■ Work instruction ■
In the entries that follow, the lines from the line containing "(343, 112) none" up to and including the line containing "[228,154,267,164] easier. ->" must be copied exactly, with pictures omitted.
[Opening Material for this exercise section]
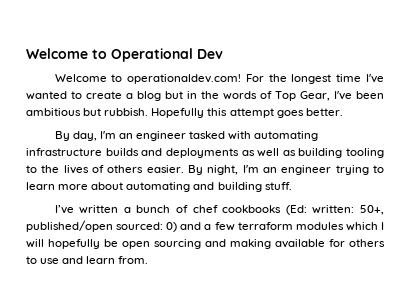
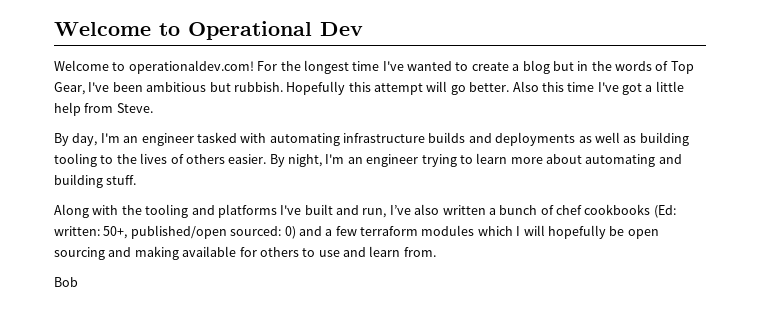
[276,110,304,118] goes -> [426,81,466,95] will go
(343, 112) none -> [512,81,684,95] [54,102,153,116] Also this time I've got a little help from Steve.
[54,205,74,214] I’ve -> [54,204,440,218] Along with the tooling and platforms I've built and run, I’ve also
(149, 260) none -> [54,277,78,287] // Bob

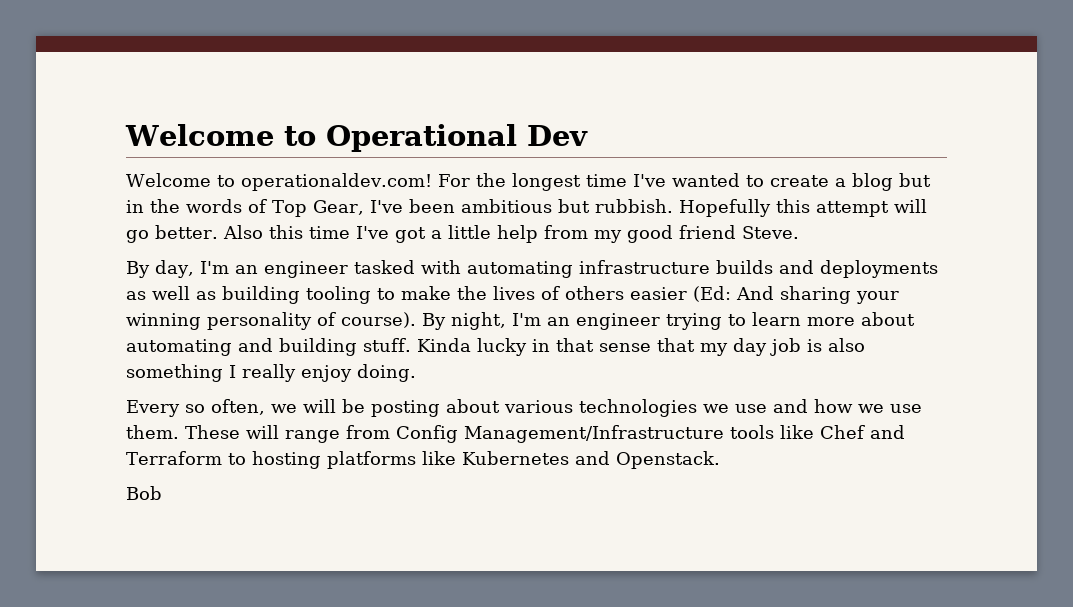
(114, 108) none -> [593,225,736,243] my good friend
(114, 159) none -> [401,286,451,300] make
[228,154,267,164] easier. -> [630,286,899,304] [126,312,416,330] easier (Ed: And sharing your winning personality of course).
[54,204,676,218] [54,225,659,239] [54,246,436,260] // Along with the tooling and platforms I've built and run, I’ve also written a bunch of chef cookbooks (Ed: written: 50+, published/open sourced: 0) and a few terraform modules which I will hopefully be open sourcing and making available for others to use and learn from. -> [417,338,865,356] [126,364,416,382] [126,399,922,417] [126,425,905,443] [126,451,720,469] Kinda lucky in that sense that my day job is also something I really enjoy doing. // Every so often, we will be posting about various technologies we use and how we use them. These will range from Config Management/Infrastructure tools like Chef and Terraform to hosting platforms like Kubernetes and Openstack.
[Closing Material for this exercise section]
■ Task answer ■
(343, 112) none -> [512,81,684,95] [54,102,153,116] Also this time I've got a little help from Steve.
[54,205,74,214] I’ve -> [54,204,440,218] Along with the tooling and platforms I've built and run, I’ve also
(149, 260) none -> [54,277,78,287] // Bob

(114, 108) none -> [593,225,736,243] my good friend
(114, 159) none -> [401,286,451,300] make
[228,154,267,164] easier. -> [630,286,899,304] [126,312,416,330] easier (Ed: And sharing your winning personality of course).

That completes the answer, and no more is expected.